The whole setup seems a lot simpler than nearly every 'web scale' solution I've heard discussed.
EDIT: I'm not saying that is a bad thing - it's a good thing. Most of the articles around scaling on HN often deal with very complex Cassandra style technical solutions. This article is the opposite with a very 'just do it the simplest way' feel to it. One big mysql table for all users (probably with some memcache in front) is the sort of thing you can put together in an hour or two - yet it is the very core of their system.
I (and I bet a lot of other engineers reading HN) try to focus too much on perfect implementations - if someone asked me to design the shard look-up for something as heavily hit as this, I'd probably reach for a distributed in-memory DB with broadcasted updates - and I'd probably be wrong to do so. The mysql/memcache approach is just going to be simpler to keep running.

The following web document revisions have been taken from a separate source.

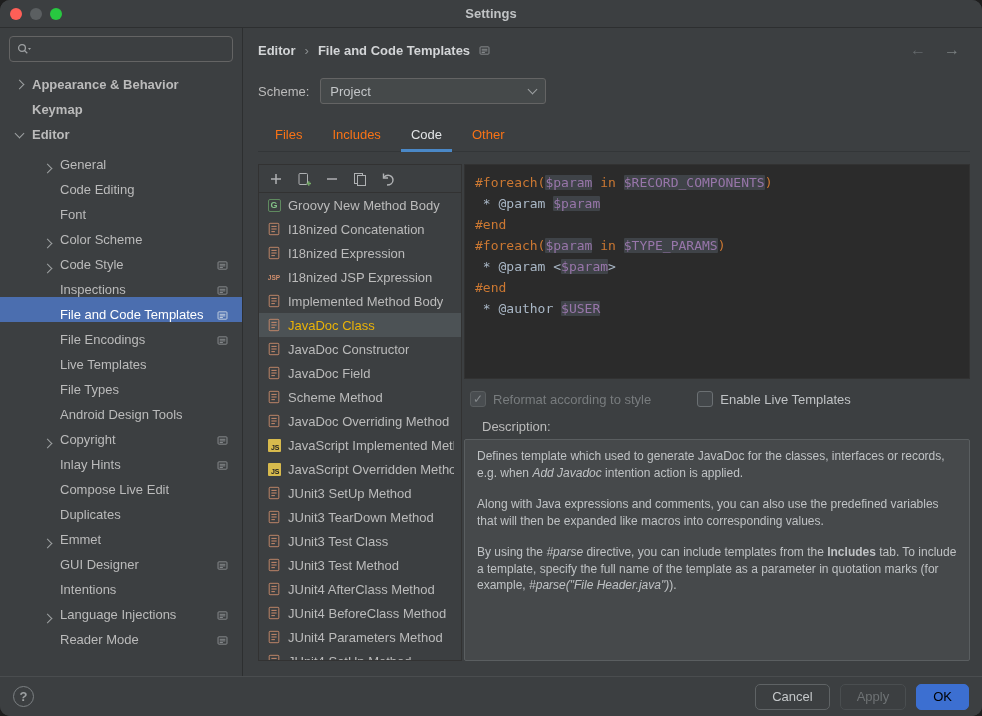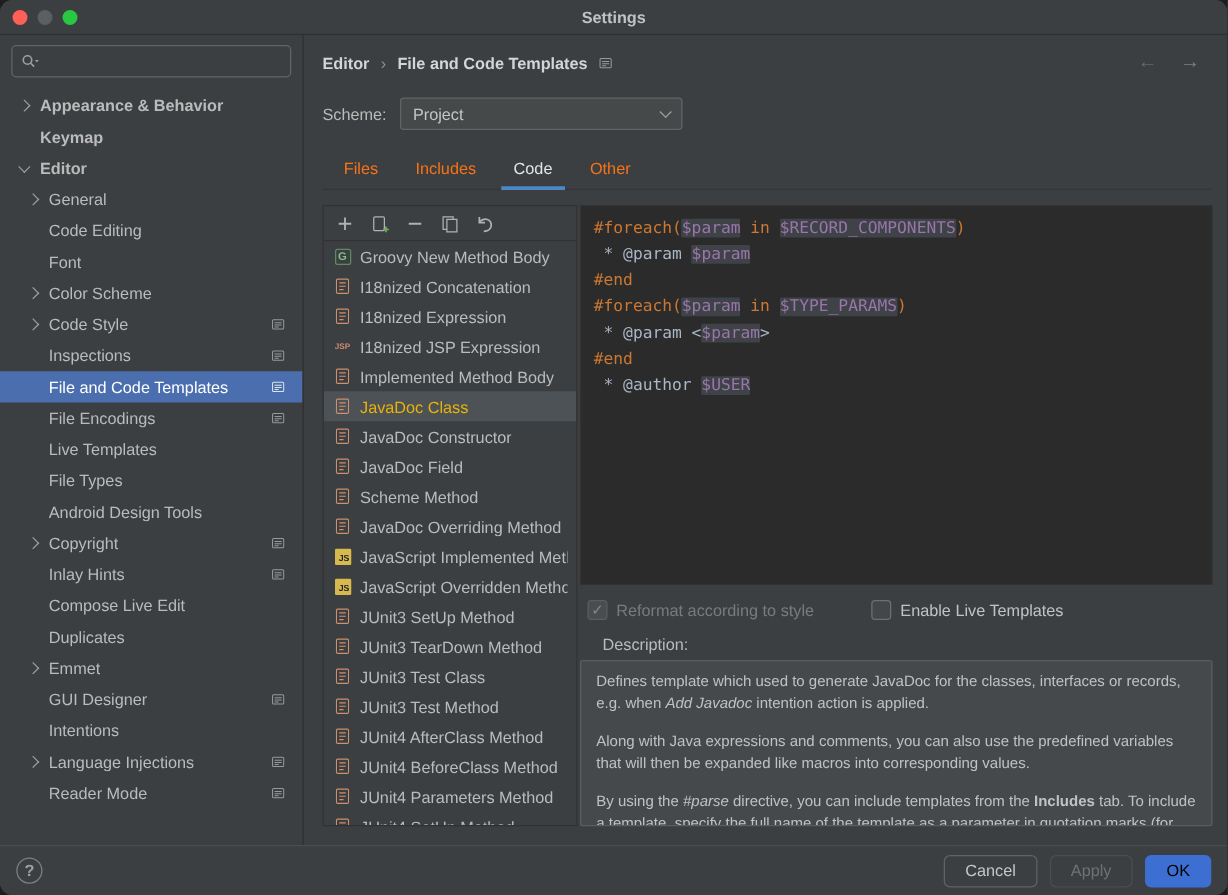--- a/index.html
+++ b/index.html
@@ -20,21 +20,21 @@
   .light.green { background: #28c840; }
   
   .body { display: flex; height: 648px; }
   
   .sidebar { width: 243px; flex: none; background: #3c3f41; border-right: 1px solid #2d2f30; display: flex; flex-direction: column; }
   .search-box { margin: 8px 9px 6px; height: 26px; border: 1px solid #646464; border-radius: 4px; display: flex; align-items: center; padding: 0 6px; gap: 3px; background: #3c3f41; }
   .search-box .icn svg { display: block; }
   .search-input { flex: 1; background: transparent; border: none; outline: none; color: #ddd; font: 13px "Liberation Sans", sans-serif; min-width: 0; }
   .tree { flex: 1; overflow: hidden; padding-top: 4px; }
   .tree-row { height: 25px; display: flex; align-items: center; padding-left: 14px; cursor: default; white-space: nowrap; }
-  .tree-row.lvl1 { padding-left: 21px; }
+  .tree-row.lvl1 { padding-left: 42px; align-items: flex-end; }
   .tree-row.selected { background: #4b6eaf; color: #ffffff; }
   .chev-slot { width: 18px; flex: none; display: flex; align-items: center; }
   .chev { width: 7px; height: 7px; border-right: 1.5px solid #9da0a2; border-bottom: 1.5px solid #9da0a2; display: inline-block; }
   .chev.right { transform: rotate(-45deg); margin-left: 2px; }
   .chev.down { transform: rotate(45deg); margin-top: -3px; margin-left: 2px; }
   .tree-label { overflow: hidden; text-overflow: clip; }
   .tree-label.bold { font-weight: bold; }
   .proj-icon { margin-left: auto; margin-right: 13px; color: #969a9c; flex: none; }
   .proj-icon svg { display: block; }
   .selected .proj-icon { color: #dde4ea; }
@@ -65,21 +65,21 @@
   .tpl-row { height: 24px; display: flex; align-items: center; gap: 6px; padding: 0 7px; white-space: nowrap; overflow: hidden; cursor: default; }
   .tpl-row.selected { background: #4c5255; color: #eab308; }
   .tpl-icon { width: 16px; height: 16px; flex: none; display: flex; align-items: center; justify-content: center; color: #cf8e6d; }
   .tpl-icon svg { display: block; }
   .js-badge { width: 13px; height: 13px; background: #d7ba4d; color: #222; font-size: 7px; font-weight: bold; display: flex; align-items: flex-end; justify-content: flex-end; padding: 1px; border-radius: 1px; }
   .jsp-badge { font-size: 6.5px; font-weight: bold; color: #cf8e6d; letter-spacing: 0; }
   .groovy-badge { width: 13px; height: 13px; border: 1px solid #5f8a5f; border-radius: 2px; color: #84c288; font-size: 9px; font-weight: bold; display: flex; align-items: center; justify-content: center; }
   .tpl-label { overflow: hidden; }
   
   .editor-col { flex: 1; display: flex; flex-direction: column; margin-left: 2px; min-width: 0; min-height: 0; }
-  .code-editor { height: 304px; flex: none; background: #2b2b2b; border: 1px solid #323232; padding: 7px 10px; font-family: "DejaVu Sans Mono", monospace; font-size: 13px; line-height: 21px; white-space: pre; overflow: hidden; color: #a9b7c6; }
+  .code-editor { height: 215px; flex: none; background: #2b2b2b; border: 1px solid #323232; padding: 7px 10px; font-family: "DejaVu Sans Mono", monospace; font-size: 13px; line-height: 21px; white-space: pre; overflow: hidden; color: #a9b7c6; }
   .tok-kw { color: var(--kw, #cc7832); }
   .tok-var { color: var(--var, #9876aa); background: #3f4348; border-radius: 1px; }
   .tok-plain { color: #a9b7c6; }
   .options-row { flex: none; display: flex; align-items: center; margin: 9px 2px 0 6px; height: 22px; }
   .cb { display: flex; align-items: center; gap: 7px; margin-right: 46px; }
   .cb-box { width: 16px; height: 16px; border-radius: 3px; border: 1px solid #6b7073; background: #43474a; display: flex; align-items: center; justify-content: center; font-size: 12px; color: transparent; flex: none; }
   .cb.disabled .cb-box { background: #494d50; border-color: #5a5e60; color: #85898c; }
   .cb.disabled .cb-label { color: #787c7e; }
   .cb-label { color: #c0c3c5; }
   .desc-label { flex: none; margin: 9px 0 5px 18px; color: #bbbbbb; }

The alternatives aren't nice.
I think, of the existing solutions, one is not better than the other. The choice in the end is which one fits best with your team and infrastructure, and specially which disadvantages are you willing to put up with.
And that's just not a very big table these days.
User table is unsharded. They just use a big database and have a uniqueness constraint on user name and email. Inserting a User will fail if it isn’t unique. Then they do a lot of writes in their sharded database.
Get the user name from the URL. Go to the single huge database to find the user ID.
I believe the parent is correct.
They wouldn't need Memcached, since the OS caches files anyway; replication with rsync becomes easy; they don't need transactions anyway; and they wouldn't have so much software to manage.
Isn't storing, tracking, and managing billions of entries done directly in a database anyway?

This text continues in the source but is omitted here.